# Melanochromis Auratus Aggression: Male/female different?



## militarybooks (Feb 1, 2014)

Hi, I can't find the answer to this anywhere. Maybe someone can help.

I know this is a very aggressive Mbuna, but all the posts about aggression mention male aggression toward females and toward other fish.

I have 2 females only. No males. One is 3 and the other 4 inches long, so both are fairly mature and about full grown. Neither shows any signs of aggression toward the other or toward any other fish. However, some of my new fish I am introducing get killed or fin-torn pretty good--but I never see it. I have one Blue Johanni who I know is aggressive and he shows it in very short bursts, but he never chases more than a foot or so, and I have never seen him fight with another fish.

(I have a 125-gallon long tank, lots of rocks and hiding place. It is a mixed cichlid tank and overall very healthy and no big issues).

So my question: Is there a difference between male and female Melanochromis Auratus aggression? Or can I expect the two females to basically be more like yellow labs in this regard.

Thanks a ton.

Ted


----------



## BC in SK (Aug 11, 2012)

militarybooks said:


> So my question: Is there a difference between male and female Melanochromis Auratus aggression?


In most instances yes, I believe females are usually considerably less aggressive then males. 
But each fish is an individual and there circumstances and situation are always a little different. Even the same fish can be very different at different points in there lives.

The last 2 females I had, took on male coloration, and their aggression level was more similar to that of a male, at least during certain points in time.



militarybooks said:


> One is 3 and the other 4 inches long, so both are fairly mature and about full grown.


I would consider closer to 5" to be full grown. So you may yet to see a different side to their aggression.


----------



## pfoster74 (May 13, 2012)

when you add new fish how many at a time? auratus male and female can be aggressive but they should be reasonable for you in a 6ft 125g tank. i try to keep my mbuna in harem's i would push for around a dozen auratus and they should focus on each other more than the other cichlid species. I would recommend keeping auratus or johannii but not both in the same tank.


----------



## militarybooks (Feb 1, 2014)

Many thanks. I will keep an eye on them. Did a better measurement today. 4 and 4.3 inches long--so getting there.

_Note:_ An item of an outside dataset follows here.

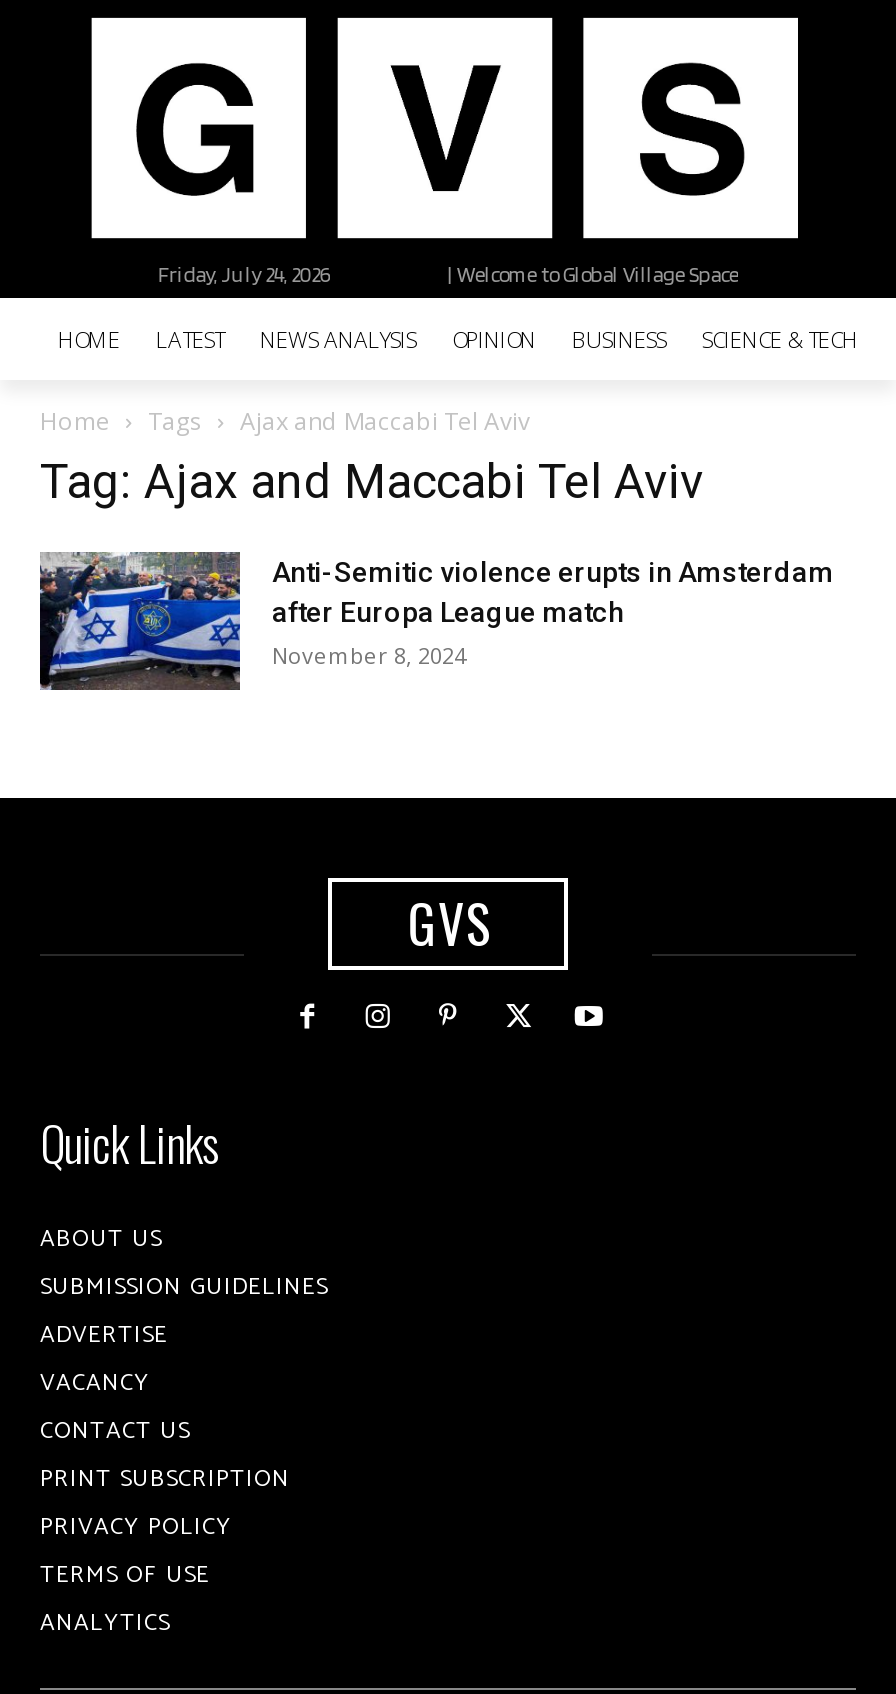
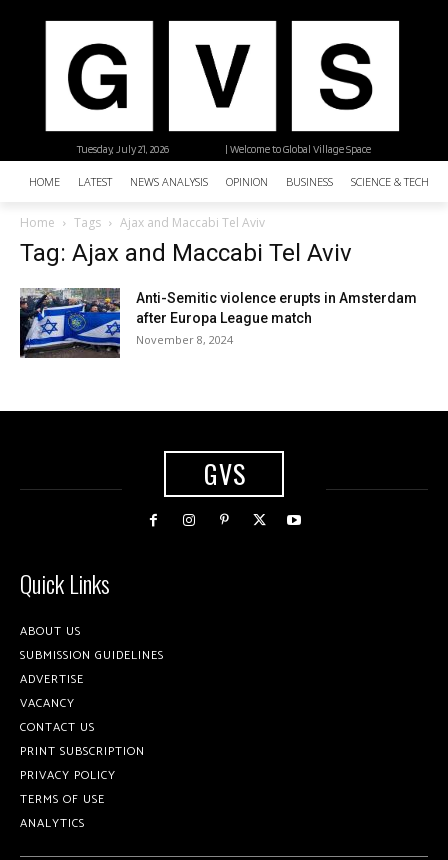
- Friday, July 24, 2026
+ Tuesday, July 21, 2026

My tank is under-stocked. I have (best recollections). three 3-inch labs, two 4-5 inch Blue Mooris, three 3-4 inch peacocks, two 3-4 inch dwarf jewels, two 2-inch Socolofi Albinos, six 2-inch Julies, one 4-inch blue Johanni, two 4-inch female Auratus, two 4-inch Bumblebees, three 2-3-inch Red Empresses, one 5-inch pleco, and four or five 4-5-inch Synodontis multipunctatus.

One Moori was very dominant over the other for months, and that has stopped now (both males).They hang together no issues for a couple weeks. He may chase other fish briefly, but that is it .One jewel dominates the other, but no other fish. The Johanni has a cave under a rock he digs out and chases others away, but have never seen any of my fish actually fight with any of them. The bumblebees with be an issue soon (I know), but thus far no issues at all. Unsure of sex.

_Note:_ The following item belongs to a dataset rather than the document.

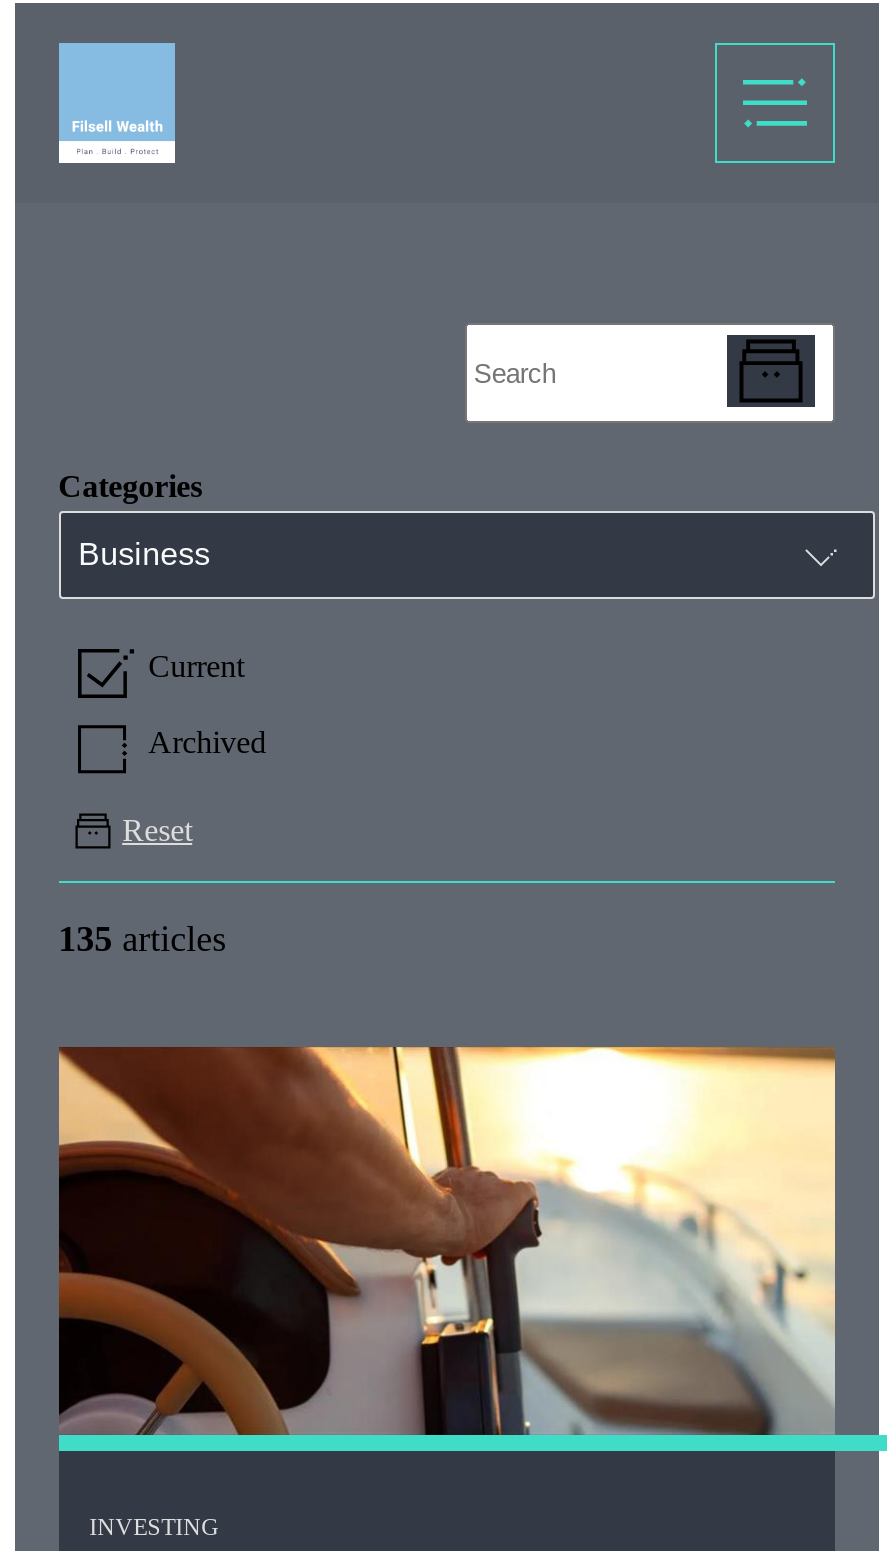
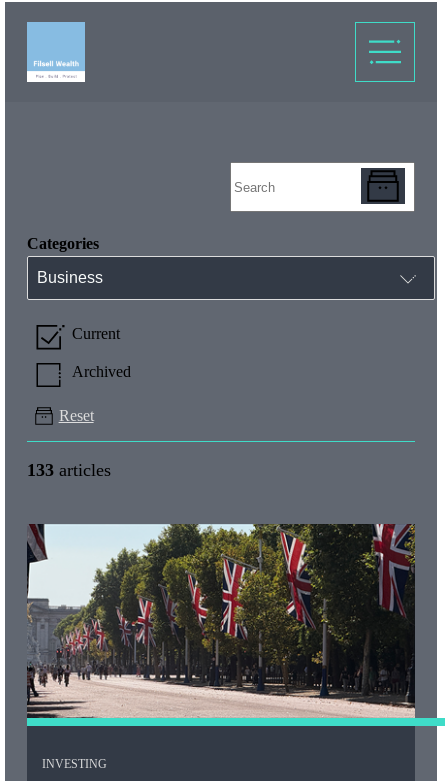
- 135 articles
+ 133 articles

- [image]
+ [image]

When I added fish the other day I added five. 2 Peacocks and three red empresses. Did not see aggression openly, but within 36 hours one of the Peacocks was dead and being torn apart. The others all have torn fins, including one empresses nearly without a tail fin. And yet . . . I can watch the tank for an hour and see . . . nothing.

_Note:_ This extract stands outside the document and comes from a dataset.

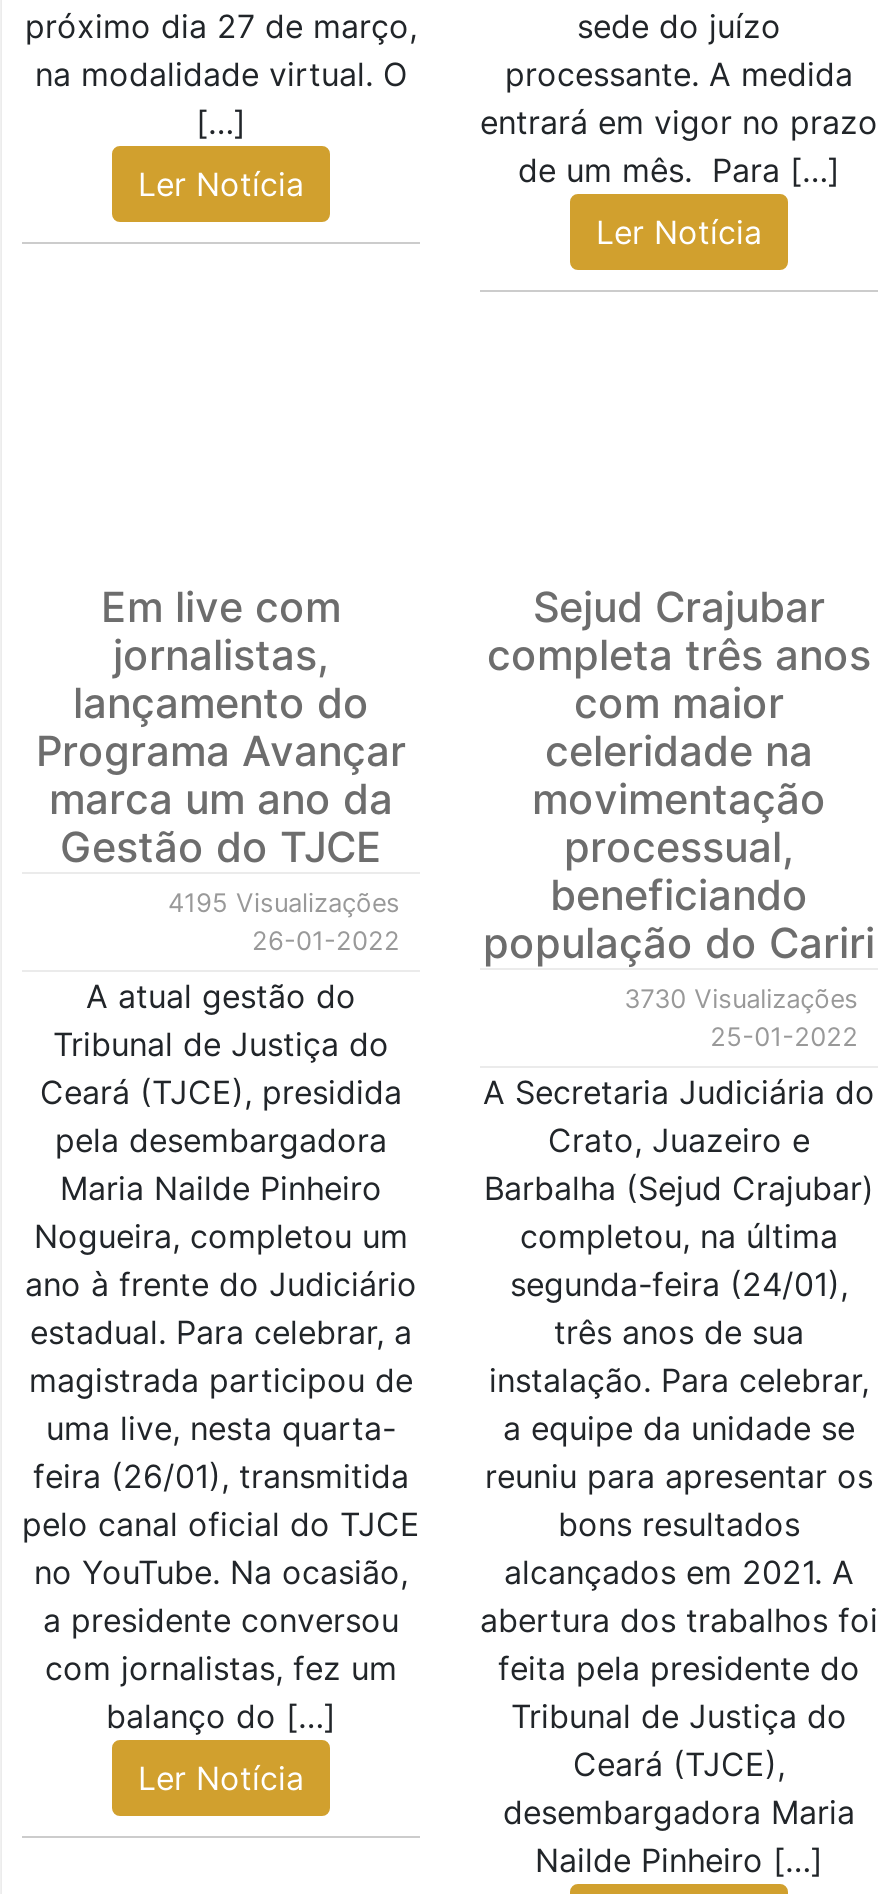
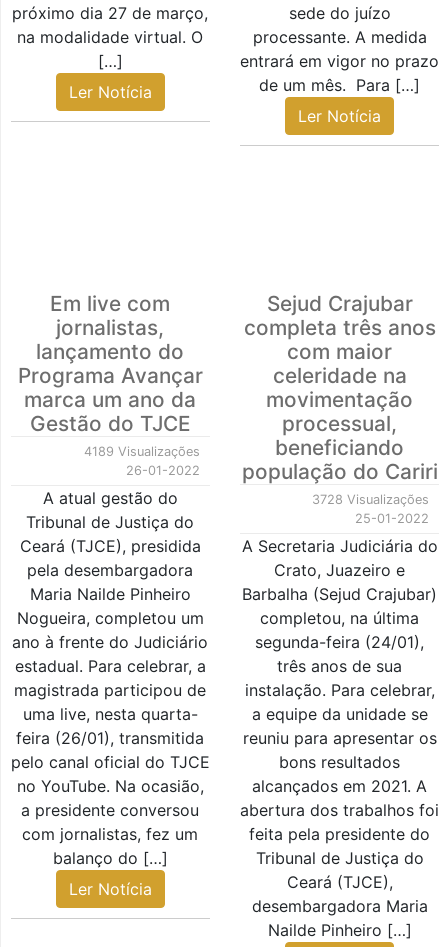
- 4195 Visualizações
+ 4189 Visualizações

- 3730 Visualizações
+ 3728 Visualizações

Tank has lots of rocks, lots of hiding places, some plants, etc.

Thoughts?

Ted


----------



## pfoster74 (May 13, 2012)

your tank is all over the place and i dont see how it would be successful long term. if you want to build the tank around your auratus and crabro i could suggest some aggressive mbuna that would be compatible with them. i would not recommend keeping jewels, peacocks, blue moorii, red empress, and julies with them. mbuna do best in larger groups, i would take 4 or 5 different mbuna types and expand each group out between 8 to 12 each type for your tank size. electric yellow and socolofi would not be my first choice to keep with auratus and crabro but it could probably work. I know you have 2 johanii also but i would not keep auratus and johanii in the same tank either. other option would be to scrap the mbuna and build the tank around some of your other cichlids if that suits you better. example if keeping the blue moorii is where your heart lies someone else would have to help you with that type of fish are compatible. my only african cichlid knowledge is with mbuna.


----------



## Chester B (Dec 28, 2012)

I agree, unfortunately you don't have a group of fish that will get along long term and probably even short term like you have already experienced. I'm not at all surprised the fish you added took the beating they did from your current fish. You're going to have to remove some fish, or they'll end up taking care of things for you themselves.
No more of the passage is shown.